● Records for the task
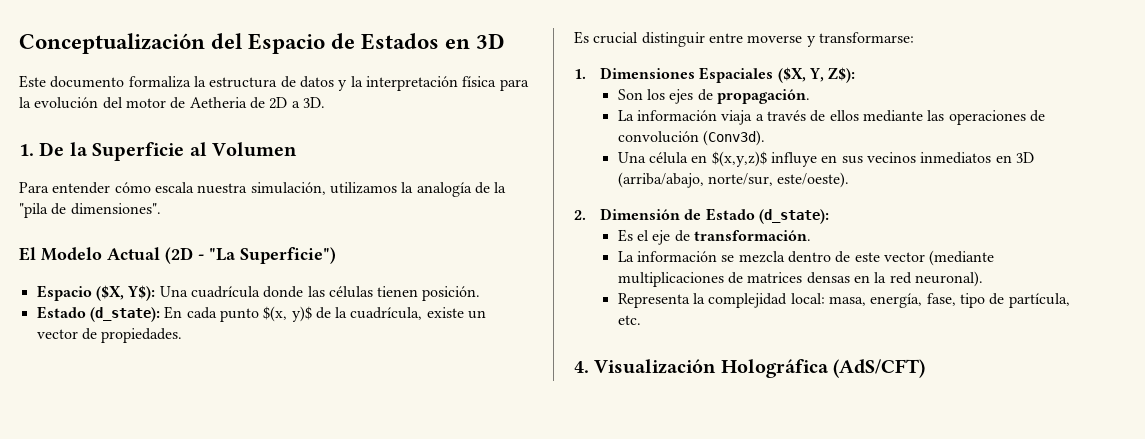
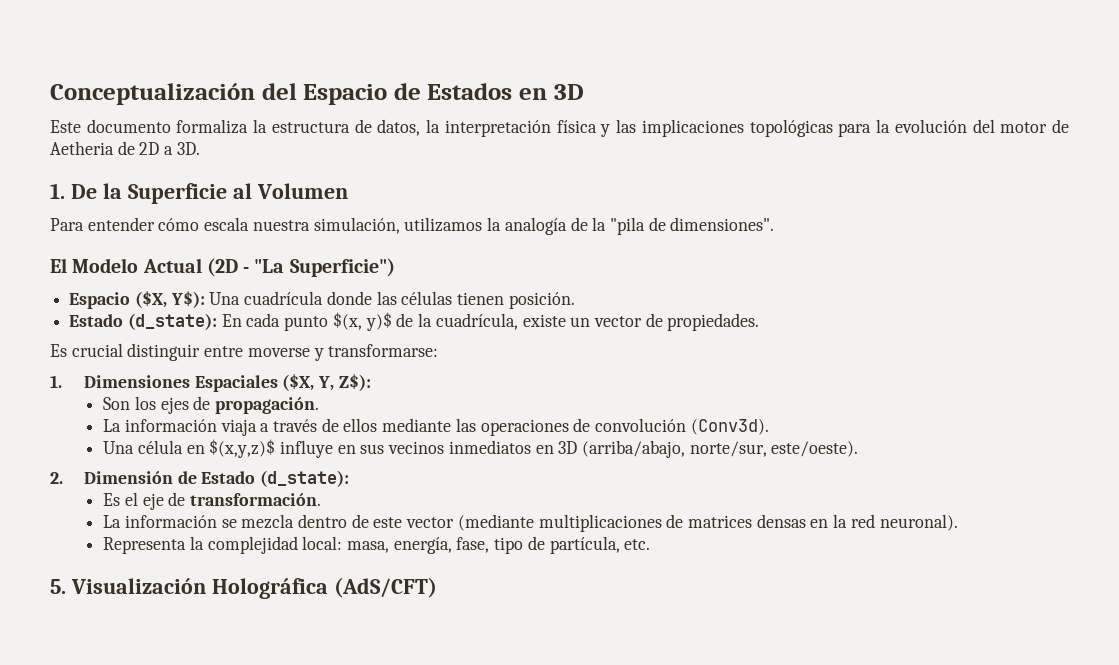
- Este documento formaliza la estructura de datos y la interpretación física para la evolución del motor de Aetheria de 2D a 3D.
+ Este documento formaliza la estructura de datos, la interpretación física y las implicaciones topológicas para la evolución del motor de Aetheria de 2D a 3D.
- 4. Visualización Holográfica (AdS/CFT)
+ 5. Visualización Holográfica (AdS/CFT)

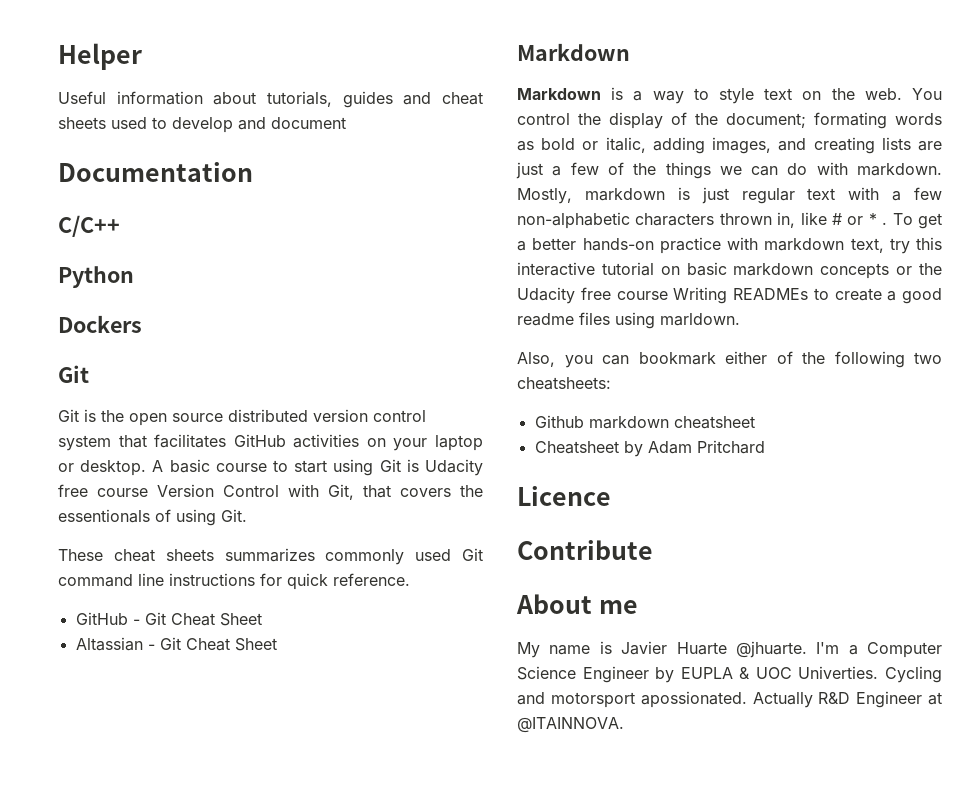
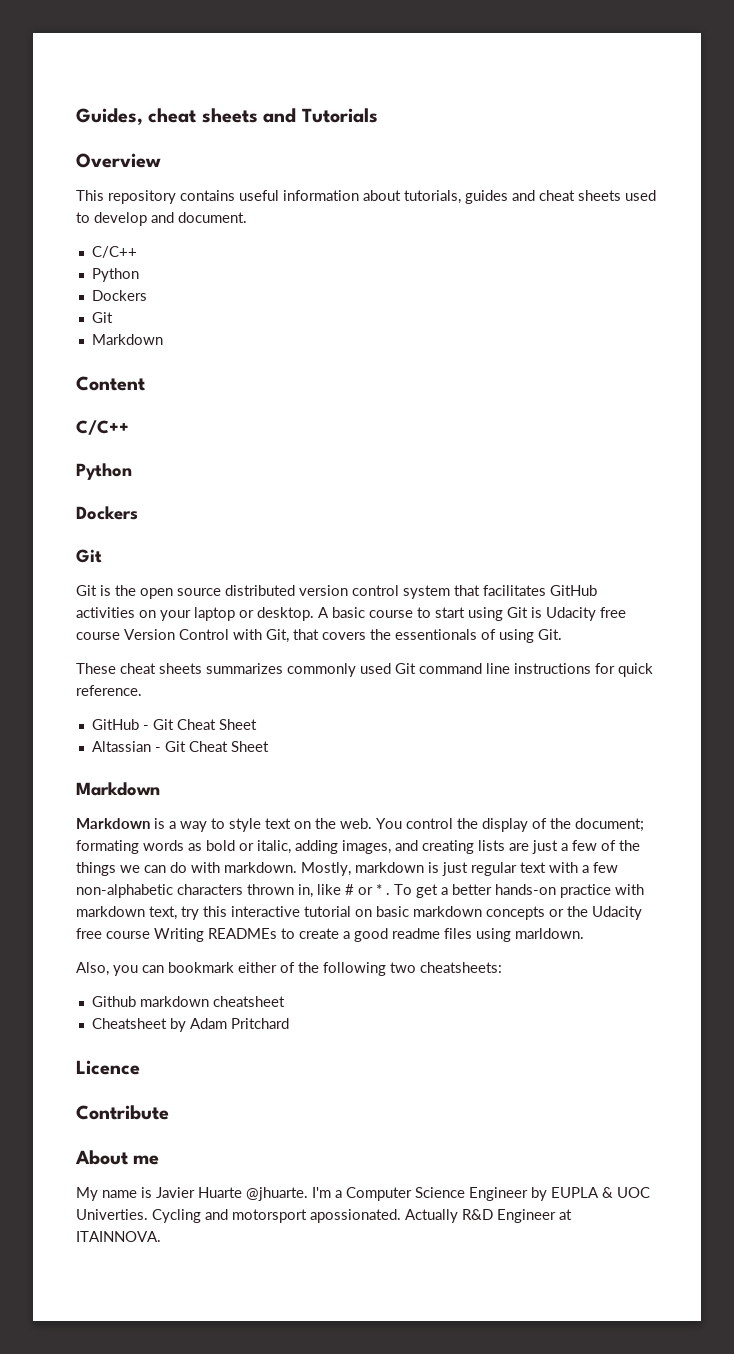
- Helper
- Useful information about tutorials, guides and cheat sheets used to develop and document
- Documentation
+ Guides, cheat sheets and Tutorials
+ Overview
+ This repository contains useful information about tutorials, guides and cheat sheets used to develop and document.
+ C/C++
+ Python
+ Dockers
+ Git
+ Markdown
+ Content
- Actually R&D Engineer at @ITAINNOVA.
+ Actually R&D Engineer at ITAINNOVA.

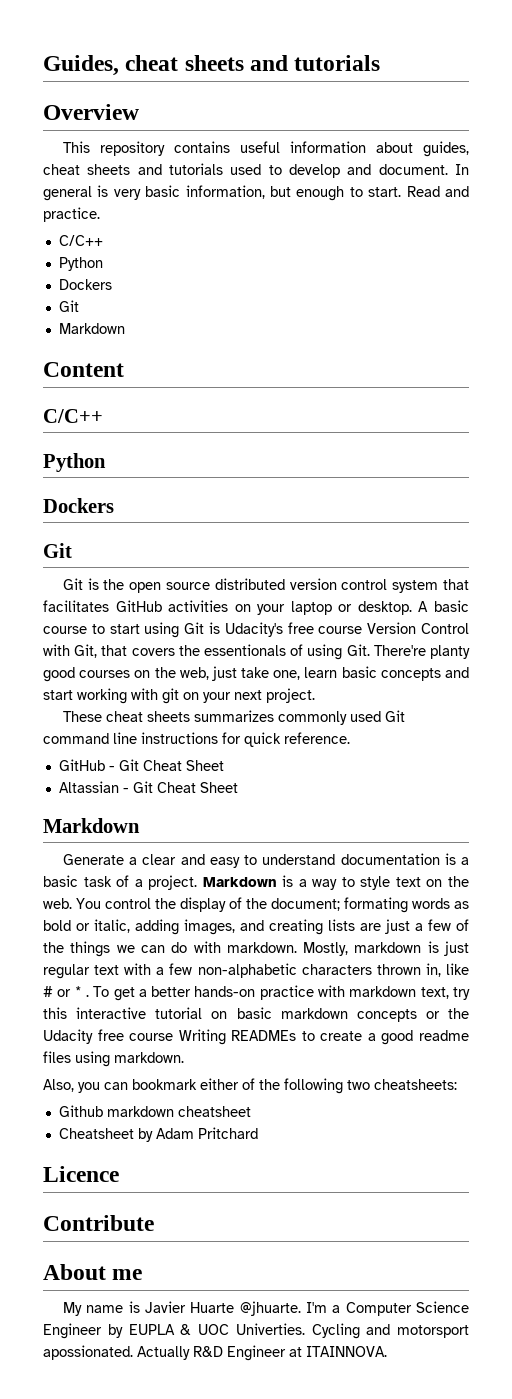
- Guides, cheat sheets and Tutorials
+ Guides, cheat sheets and tutorials
- This repository contains useful information about tutorials, guides and cheat sheets used to develop and document.
+ This repository contains useful information about guides, cheat sheets and tutorials used to develop and document. In general is very basic information, but enough to start. Read and practice.
- A basic course to start using Git is Udacity free course Version Control with Git, that covers the essentionals of using Git.
+ A basic course to start using Git is Udacity's free course Version Control with Git, that covers the essentionals of using Git. There're planty good courses on the web, just take one, learn basic concepts and start working with git on your next project.
+ Generate a clear and easy to understand documentation is a basic task of a project.
- To get a better hands-on practice with markdown text, try this interactive tutorial on basic markdown concepts or the Udacity free course Writing READMEs to create a good readme files using marldown.
+ To get a better hands-on practice with markdown text, try this interactive tutorial on basic markdown concepts or the Udacity free course Writing READMEs to create a good readme files using markdown.

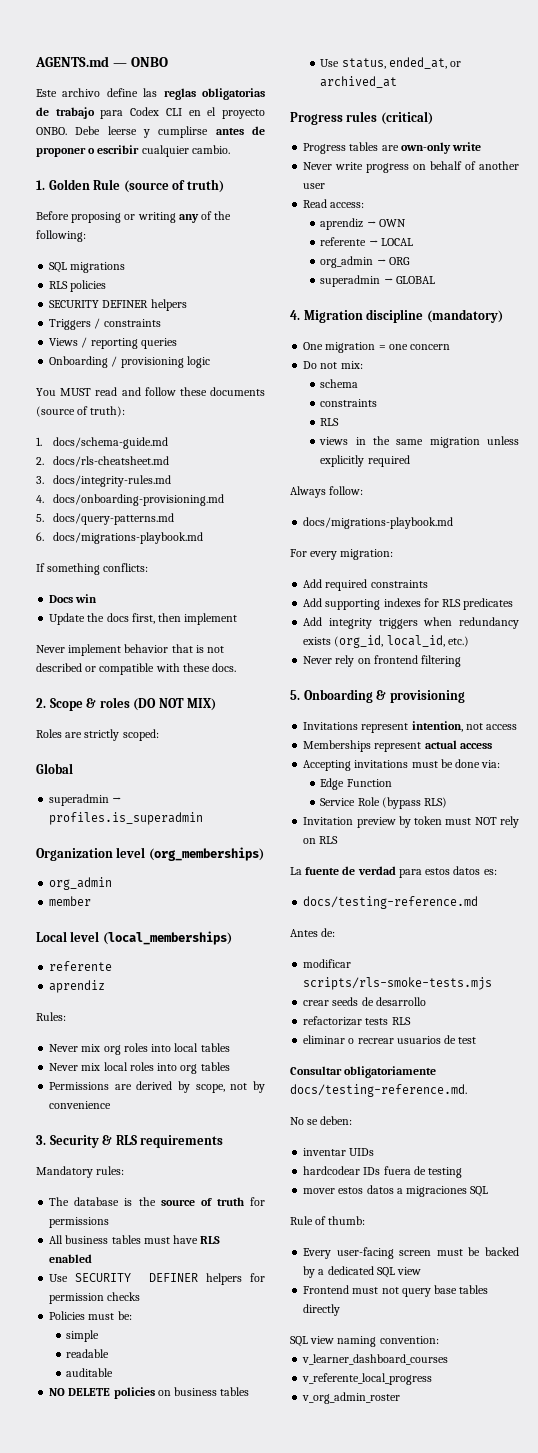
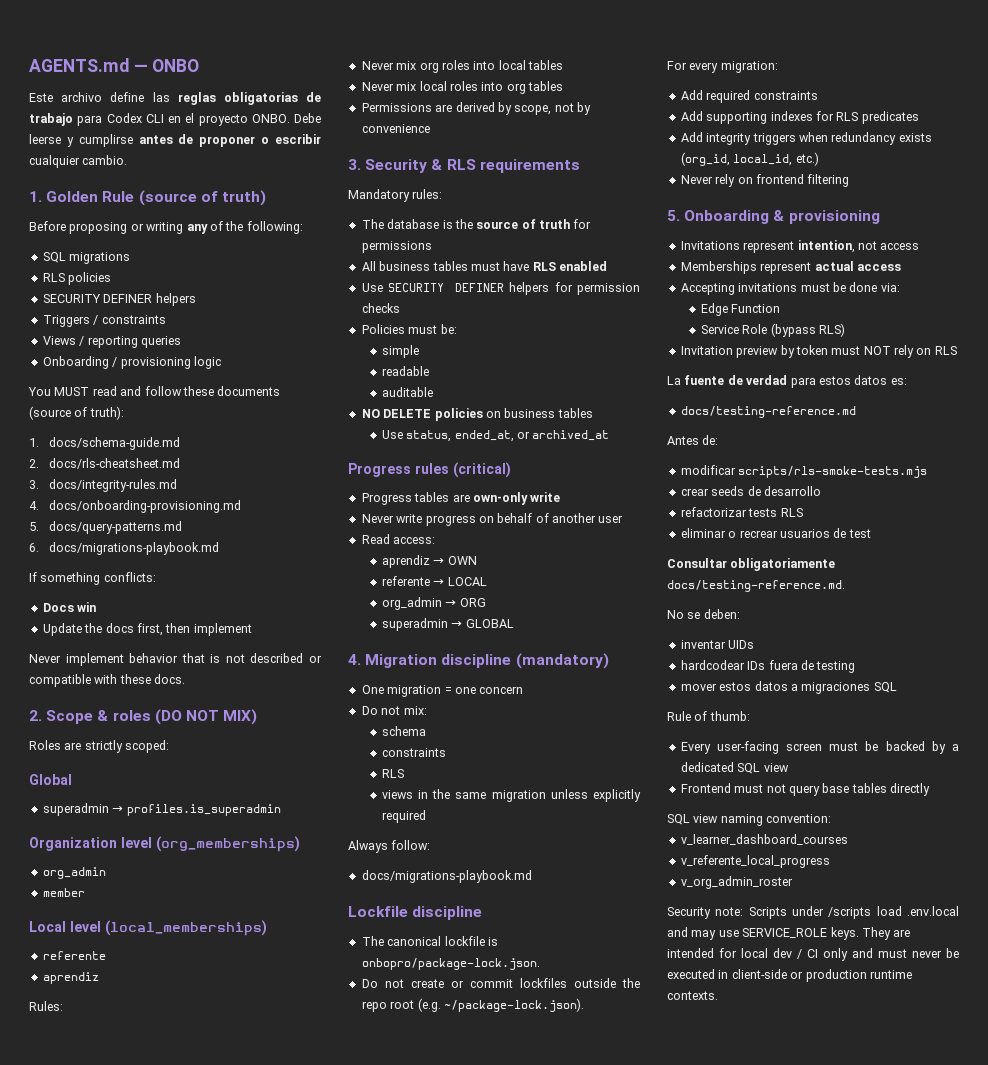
+ Lockfile discipline
+ The canonical lockfile is onbopro/package-lock.json.
+ Do not create or commit lockfiles outside the repo root (e.g. ~/package-lock.json).
+ Security note: Scripts under /scripts load .env.local and may use SERVICE_ROLE keys. They are intended for local dev / CI only and must never be executed in client-side or production runtime contexts.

● Assigned task
Give back an exact repeat of the lines from the top of the data through the line that holds "lockfile is onbopro/package-lock.json.", both included, and omit pictures.

● Problem solution
- Este documento formaliza la estructura de datos y la interpretación física para la evolución del motor de Aetheria de 2D a 3D.
+ Este documento formaliza la estructura de datos, la interpretación física y las implicaciones topológicas para la evolución del motor de Aetheria de 2D a 3D.
- 4. Visualización Holográfica (AdS/CFT)
+ 5. Visualización Holográfica (AdS/CFT)

- Helper
- Useful information about tutorials, guides and cheat sheets used to develop and document
- Documentation
+ Guides, cheat sheets and Tutorials
+ Overview
+ This repository contains useful information about tutorials, guides and cheat sheets used to develop and document.
+ C/C++
+ Python
+ Dockers
+ Git
+ Markdown
+ Content
- Actually R&D Engineer at @ITAINNOVA.
+ Actually R&D Engineer at ITAINNOVA.

- Guides, cheat sheets and Tutorials
+ Guides, cheat sheets and tutorials
- This repository contains useful information about tutorials, guides and cheat sheets used to develop and document.
+ This repository contains useful information about guides, cheat sheets and tutorials used to develop and document. In general is very basic information, but enough to start. Read and practice.
- A basic course to start using Git is Udacity free course Version Control with Git, that covers the essentionals of using Git.
+ A basic course to start using Git is Udacity's free course Version Control with Git, that covers the essentionals of using Git. There're planty good courses on the web, just take one, learn basic concepts and start working with git on your next project.
+ Generate a clear and easy to understand documentation is a basic task of a project.
- To get a better hands-on practice with markdown text, try this interactive tutorial on basic markdown concepts or the Udacity free course Writing READMEs to create a good readme files using marldown.
+ To get a better hands-on practice with markdown text, try this interactive tutorial on basic markdown concepts or the Udacity free course Writing READMEs to create a good readme files using markdown.

+ Lockfile discipline
+ The canonical lockfile is onbopro/package-lock.json.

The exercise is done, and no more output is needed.